(Saved entries)
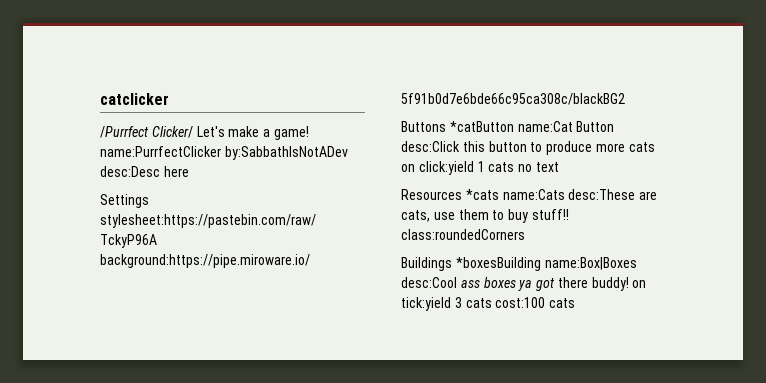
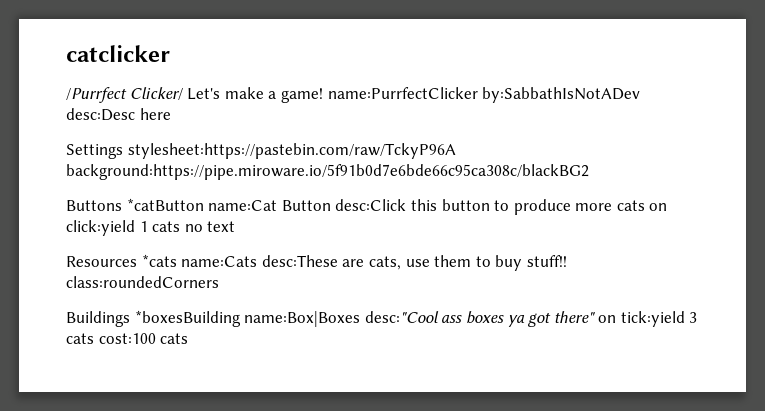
[401,277,457,288] desc:Cool -> [364,311,439,323] desc:"Cool
[557,277,629,291] there buddy! -> [553,311,595,323] there"

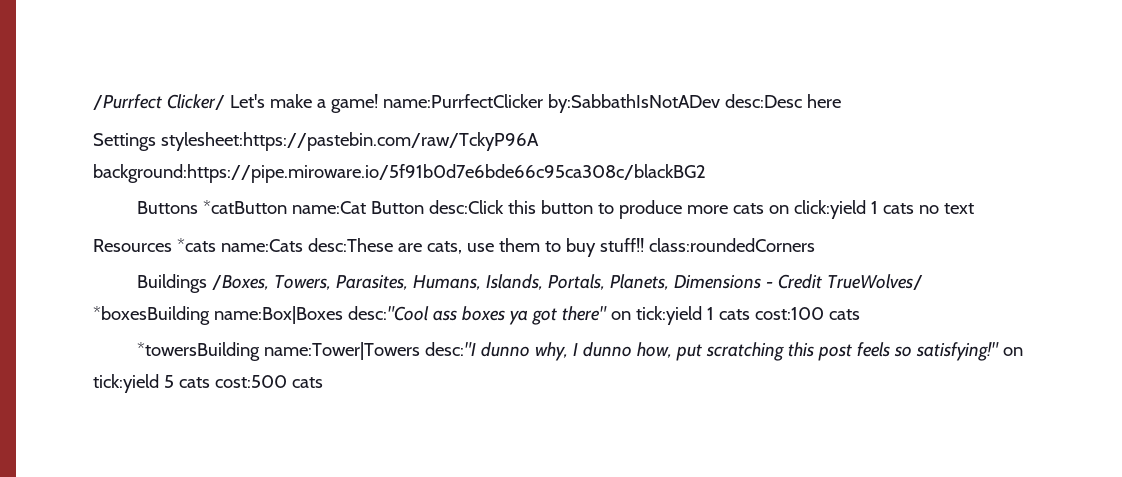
[66,45,170,62] catclicker // -> (93, 102) none
(130, 319) none -> [212,274,924,291] /Boxes, Towers, Parasites, Humans, Islands, Portals, Planets, Dimensions - Credit TrueWolves/
[689,312,698,323] 3 -> [706,307,714,320] 1
(189, 338) none -> [137,342,1024,361] [93,374,323,393] // *towersBuilding name:Tower|Towers desc:"I dunno why, I dunno how, put scratching this post feels so satisfying!" on tick:yield 5 cats cost:500 cats

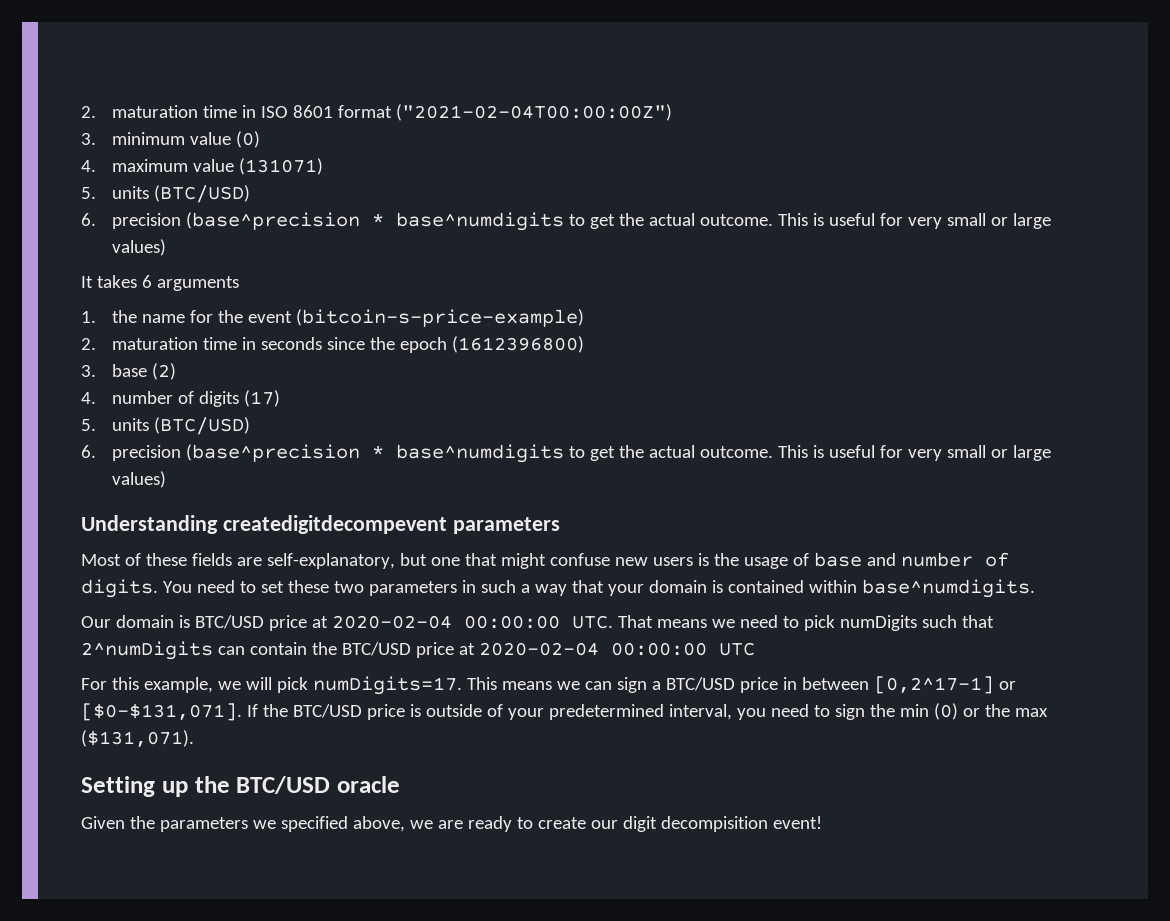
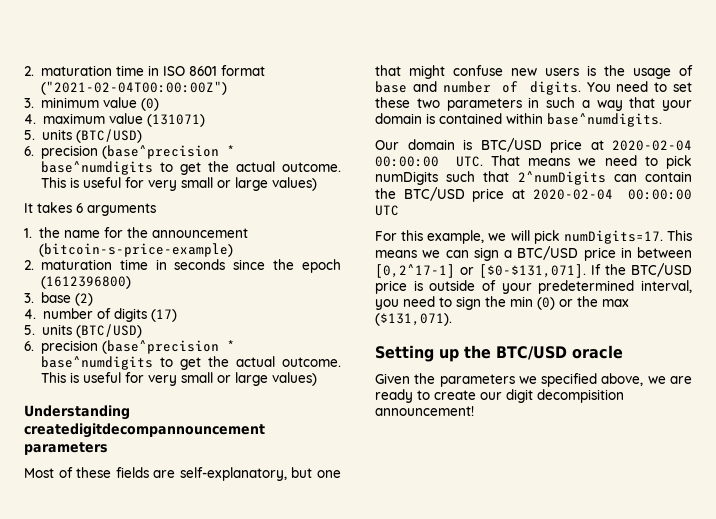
[248,311,293,323] event -> [152,228,249,238] announcement
[222,515,447,534] createdigitdecompevent -> [24,423,265,438] createdigitdecompannouncement
[772,816,822,829] event! -> [375,406,474,416] announcement!

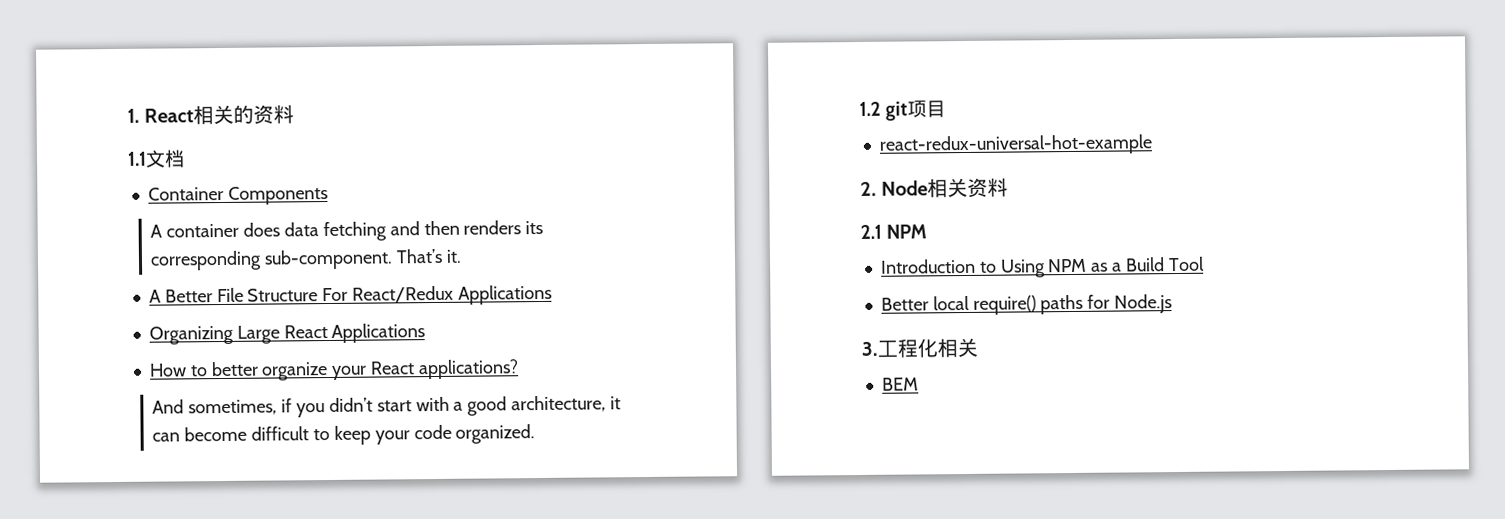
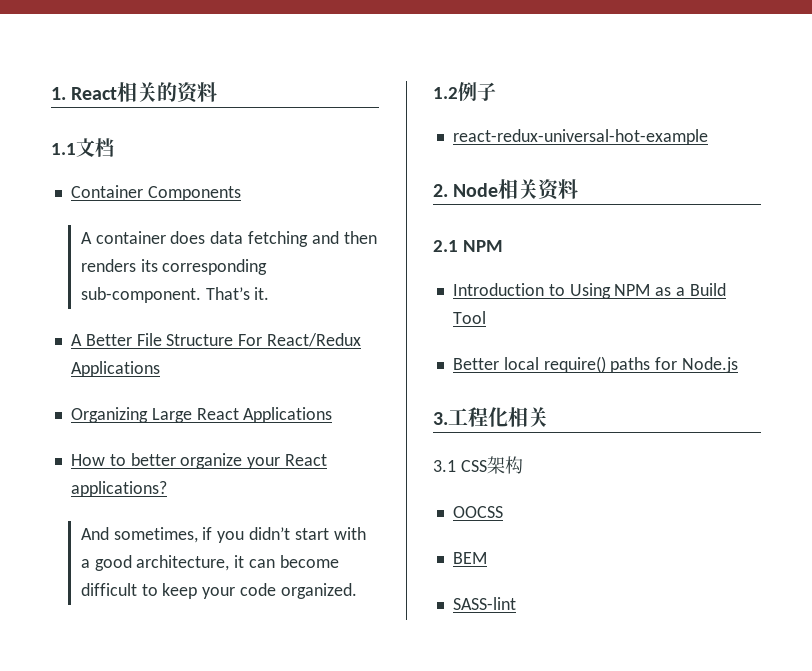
[885,100,947,121] git项目 -> [458,82,496,101] 例子
(978, 347) none -> [433,456,523,474] [452,506,503,518] // 3.1 CSS架构 // OOCSS
(919, 384) none -> [452,597,516,610] // SASS-lint

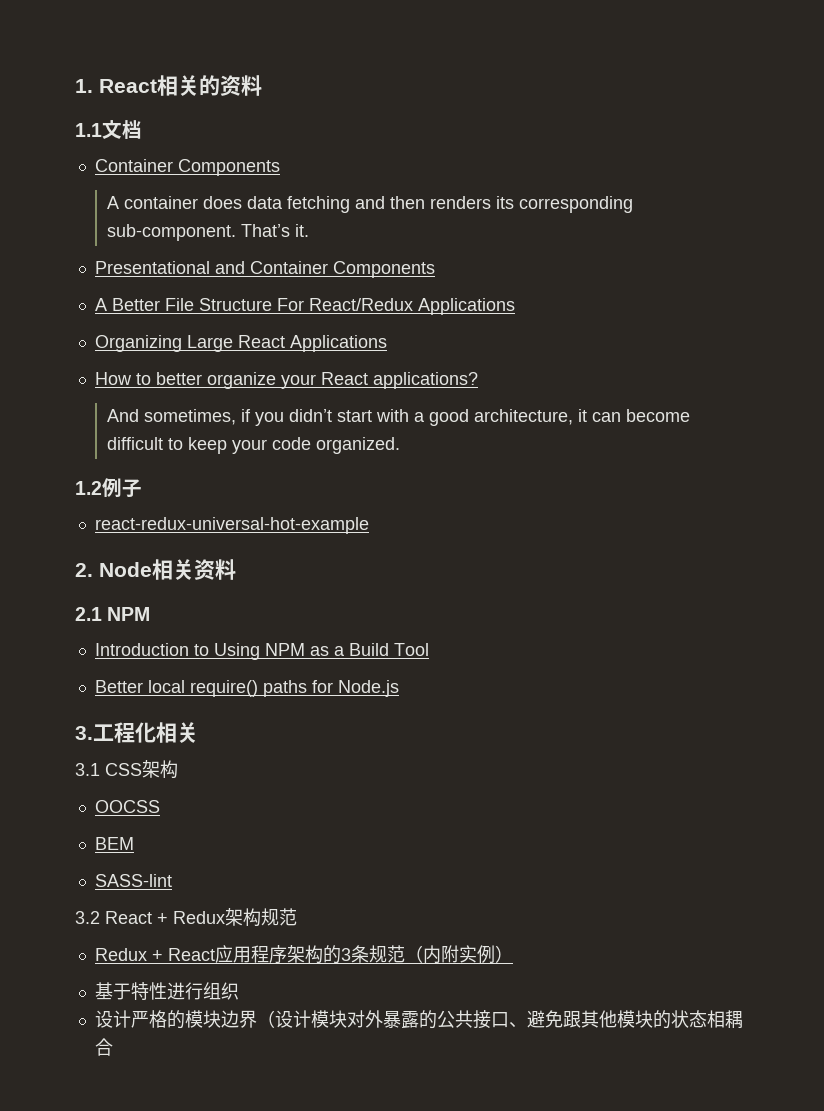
(270, 293) none -> [94,261,435,278] // Presentational and Container Components
(516, 603) none -> [75,908,297,927] [94,945,513,964] [94,982,239,1000] [94,1010,743,1029] [94,1038,113,1056] // 3.2 React + Redux架构规范 // Redux + React应用程序架构的3条规范（内附实例） // 基于特性进行组织 // 设计严格的模块边界（设计模块对外暴露的公共接口、避免跟其他模块的状态相耦合

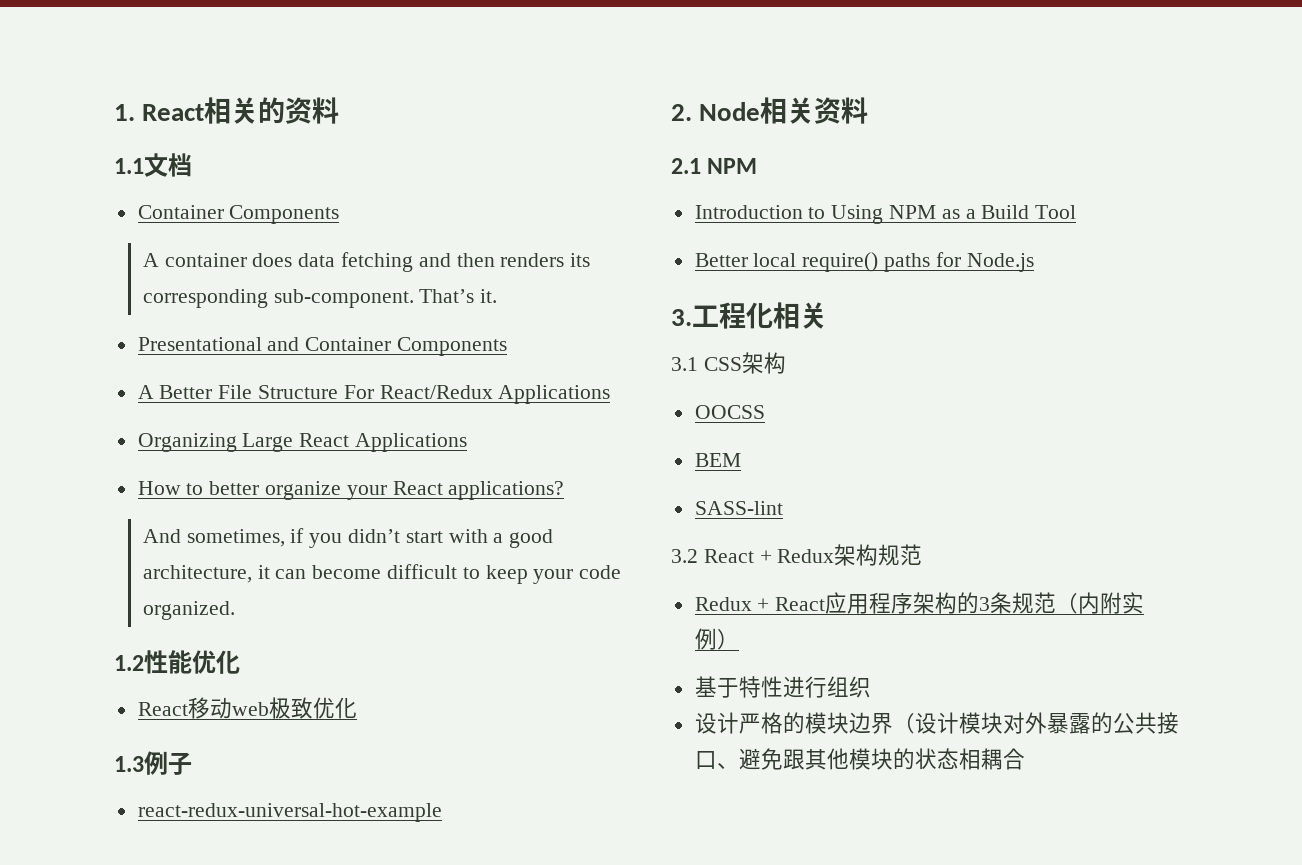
(102, 488) none -> [144,650,240,674] [137,697,357,719] [114,756,144,772] 性能优化 // React移动web极致优化 // 1.3

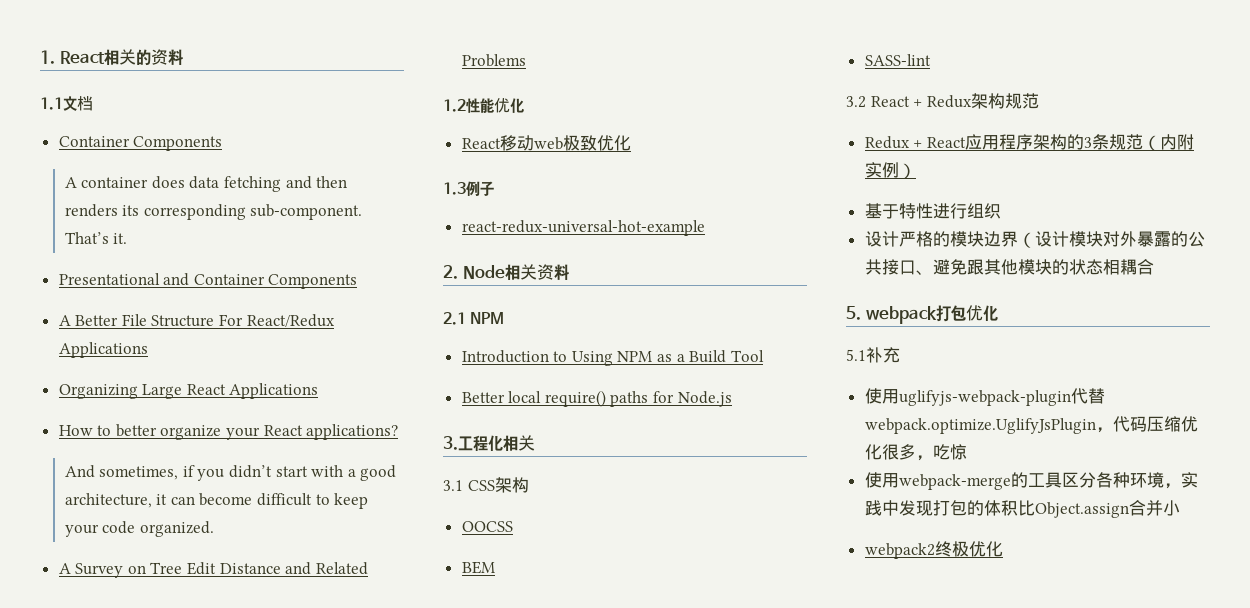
(235, 610) none -> [58,562,368,578] [461,54,526,67] // A Survey on Tree Edit Distance and Related Problems
(1025, 759) none -> [846,305,998,324] [846,347,900,363] [864,388,1105,406] [864,416,1198,434] [864,444,967,461] [864,472,1198,490] [864,500,1180,518] [864,541,1003,559] // 5. webpack打包优化 // 5.1补充 // 使用uglifyjs-webpack-plugin代替webpack.optimize.UglifyJsPlugin，代码压缩优化很多，吃惊 // 使用webpack-merge的工具区分各种环境，实践中发现打包的体积比Object.assign合并小 // webpack2终极优化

> ABOUT THIS EXERCISE:
When the word "Towers" occurs in a line above, list that line.

> SOLVED EXERCISE:
(130, 319) none -> [212,274,924,291] /Boxes, Towers, Parasites, Humans, Islands, Portals, Planets, Dimensions - Credit TrueWolves/
(189, 338) none -> [137,342,1024,361] [93,374,323,393] // *towersBuilding name:Tower|Towers desc:"I dunno why, I dunno how, put scratching this post feels so satisfying!" on tick:yield 5 cats cost:500 cats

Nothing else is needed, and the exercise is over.